Find the coordinates of the points which divide the line segment joining $A(2,-3)$ and $B(-4,-6)$into three equal parts.

Answer 1

Let P & Q be the points of trisection.

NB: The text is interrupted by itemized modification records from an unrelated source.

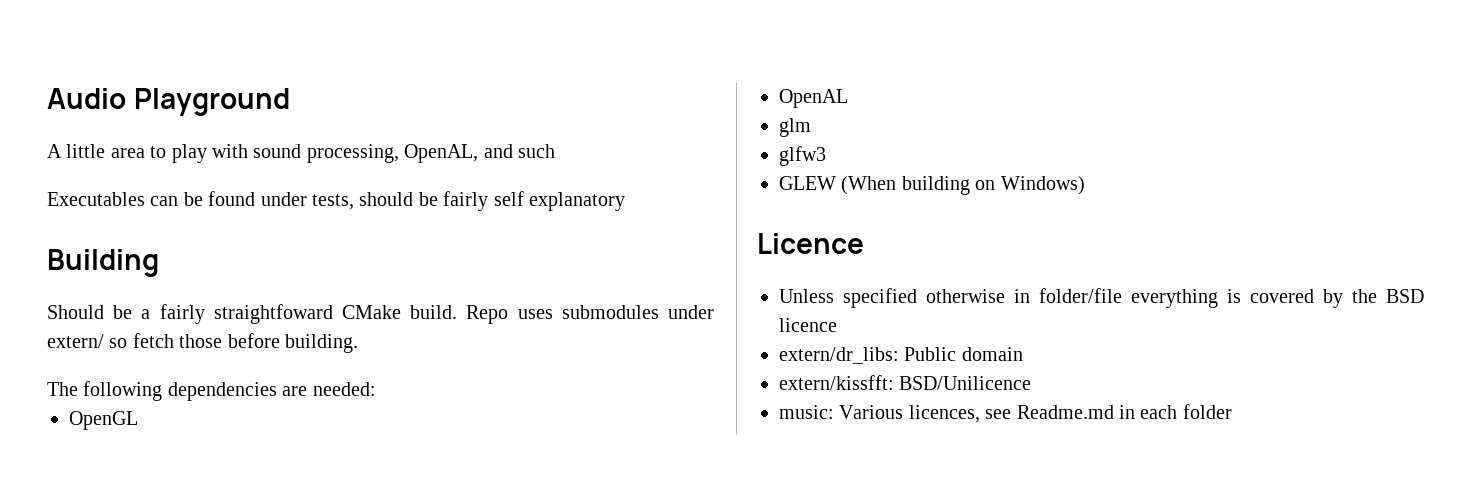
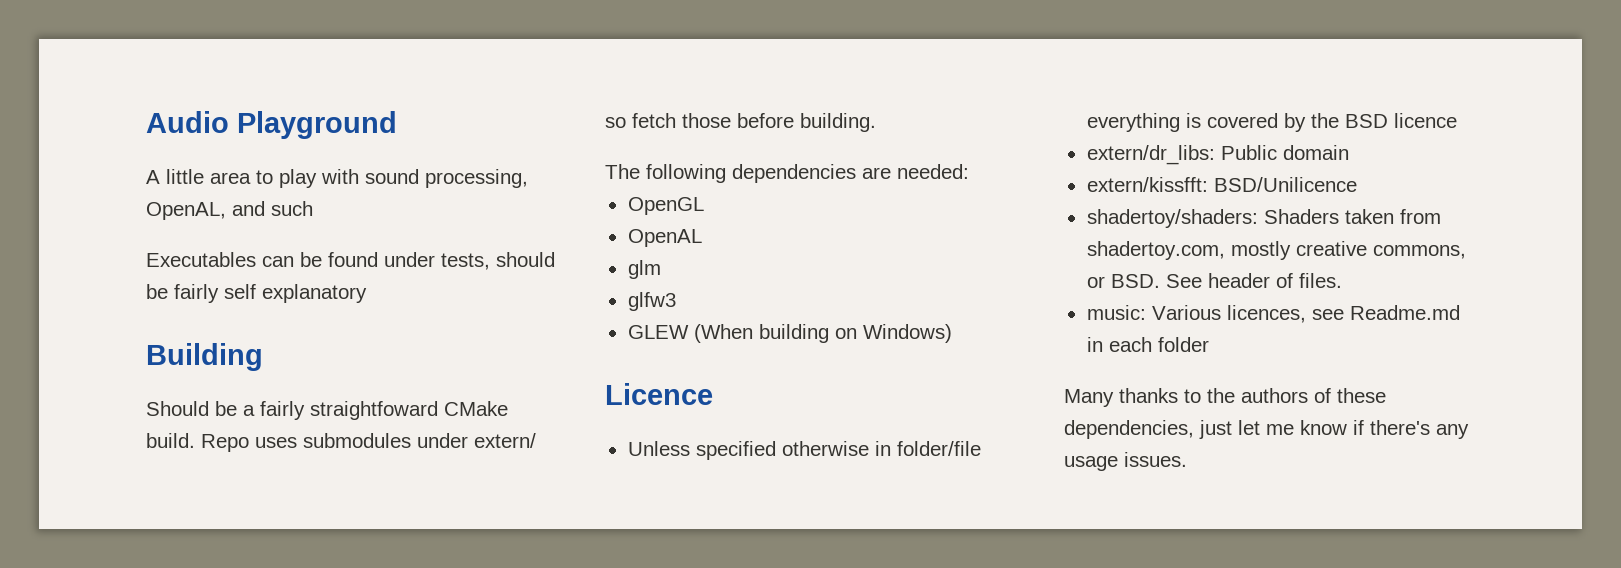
(1032, 383) none -> [1086,209,1441,228] [1086,241,1466,260] [1086,273,1342,288] // shadertoy/shaders: Shaders taken from shadertoy.com, mostly creative commons, or BSD. See header of files.
(1232, 411) none -> [1064,388,1386,407] [1064,420,1469,439] [1064,452,1187,471] // Many thanks to the authors of these dependencies, just let me know if there's any usage issues.

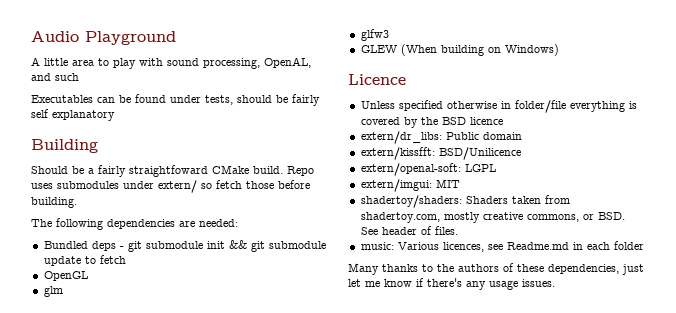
(969, 171) none -> [43,240,326,252] [43,255,126,266] // Bundled deps - git submodule init && git submodule update to fetch
[627,229,702,247] // OpenAL -> (88, 276) none
(1357, 184) none -> [360,163,496,176] [360,179,460,192] // extern/openal-soft: LGPL // extern/imgui: MIT

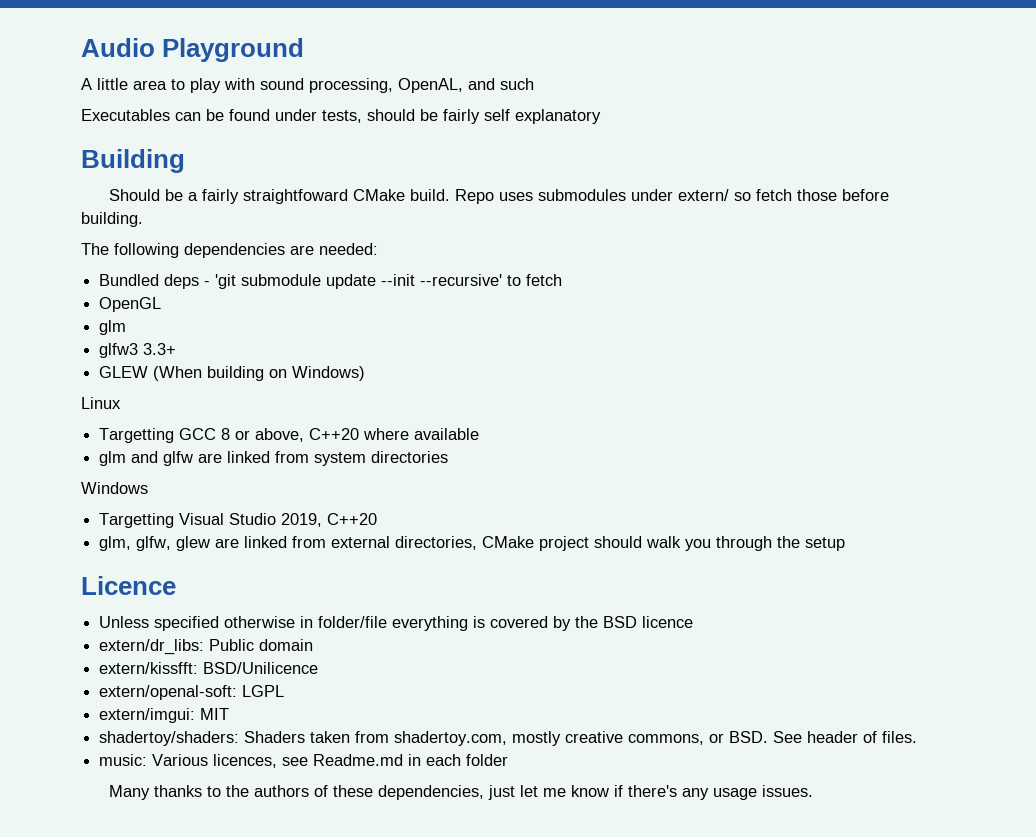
[127,240,326,252] [43,256,81,266] git submodule init && git submodule update -> [215,274,503,289] 'git submodule update --init --recursive'
(389, 35) none -> [143,343,177,355] 3.3+
(559, 50) none -> [81,397,121,409] [99,428,480,443] [99,451,449,466] [81,482,148,494] [99,513,378,528] [99,536,846,551] // Linux // Targetting GCC 8 or above, C++20 where available // glm and glfw are linked from system directories // Windows // Targetting Visual Studio 2019, C++20 // glm, glfw, glew are linked from external directories, CMake project should walk you through the setup

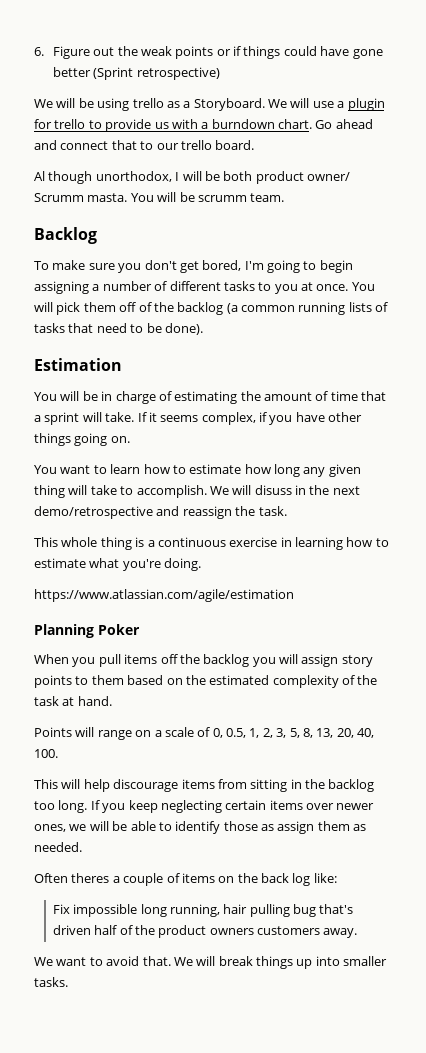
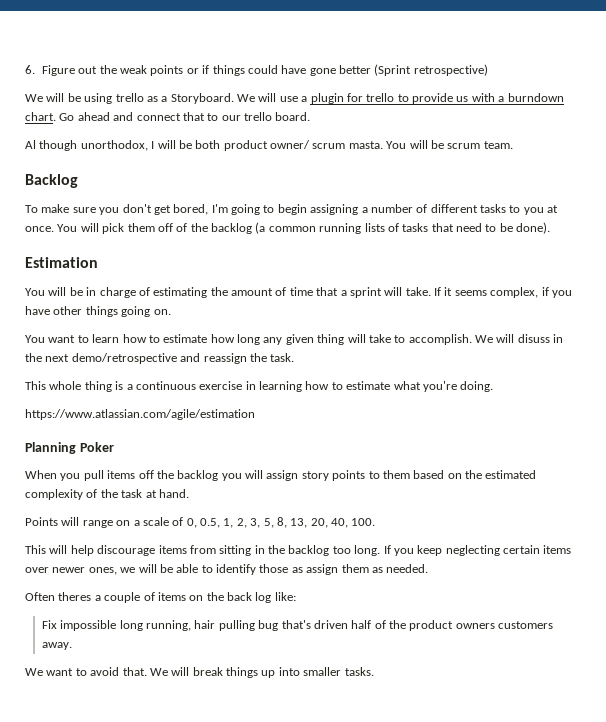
[34,193,84,202] Scrumm -> [312,143,346,149] scrum
[197,195,247,202] scrumm -> [447,143,481,149] scrum

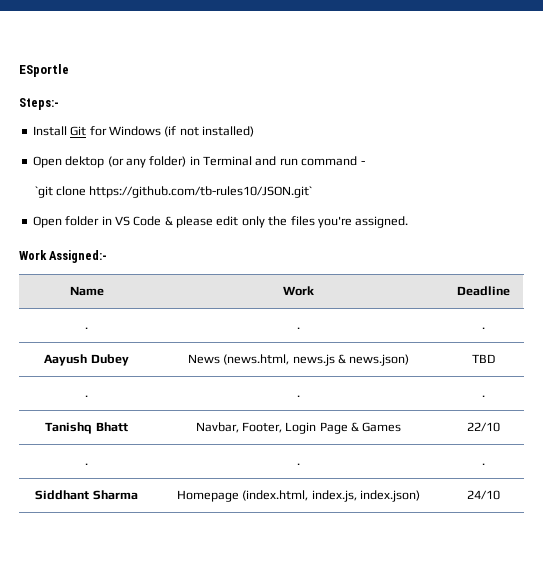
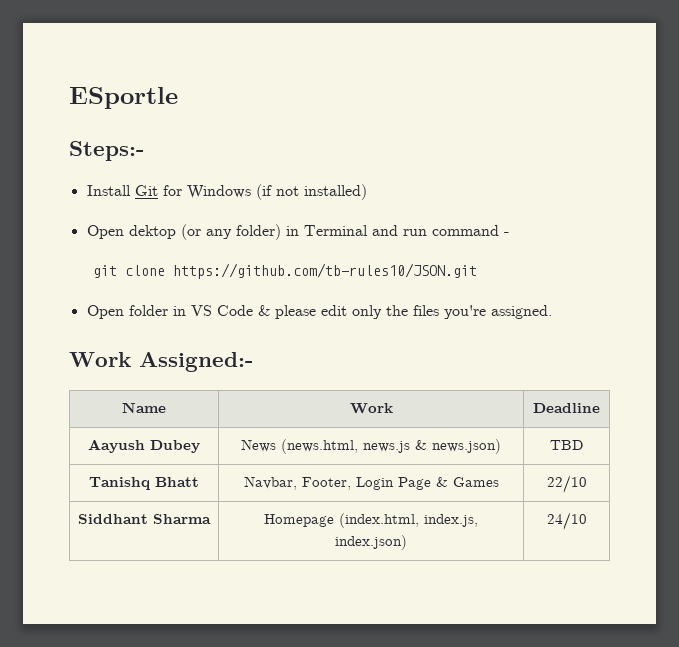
[34,186,313,198] `git clone https://github.com/tb-rules10/JSON.git` -> [93,263,478,279] git clone https://github.com/tb-rules10/JSON.git
[85,327,88,329] [297,327,300,329] [482,327,485,329] // . | . | . -> (600, 408) none
[85,395,88,397] [297,395,300,397] [482,395,485,397] // . | . | . -> (583, 445) none
[85,463,88,465] [297,463,300,465] [482,463,485,465] // . | . | . -> (587, 484) none

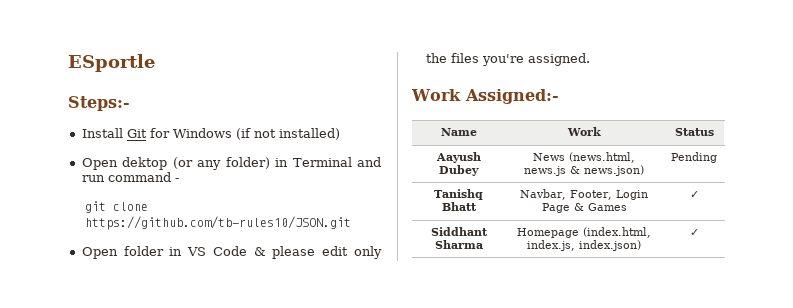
[533,403,600,413] Deadline -> [674,128,714,136] Status
[550,440,583,450] TBD -> [671,152,717,163] Pending
[546,475,587,493] 22/10 -> [689,191,699,198] ✓
[546,512,587,530] 24/10 -> [689,229,699,236] ✓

Then AP$:$PB$=1:2$ & AQ$:$QB$=2:1$

(i) Let P divides AB in ratio $1:2$

Hence $m_1=1;m_2=2;x_1=2;y_1=-3;x_2=-4,y_2=-6$

$P(x,y)=P(\frac{m_1{x}_2+m_2{x}_1}{m_1+m_2},\frac{m_1{y}_2+m_2{y}_1}{m_1+m_2})=P(\frac{1(-4)+2\left(2\right)}{1+2},\frac{1(-6)+2(-3)}{1+2})$

$=P(\frac{-4+4}{3},\frac{-6-6}{3})=P(0,0)$

(ii) Let Q divides AB in ratio $2:1$

Here $m_1=2,m_2=1,x_1=2,y_1=-3,x_2=-4,y_2=-6$

$=Q(\frac{2(-4)+1\left(2\right)}{2+1},\frac{2(-6)+1(-3)}{2+1})$

$=Q(\frac{-8+2}{3},\frac{-12-3}{3})$

$=Q(-2,-5)$

$\therefore$ Hence the coordinates of points of trisection are $(0,0)$ & $(-2,-5)$.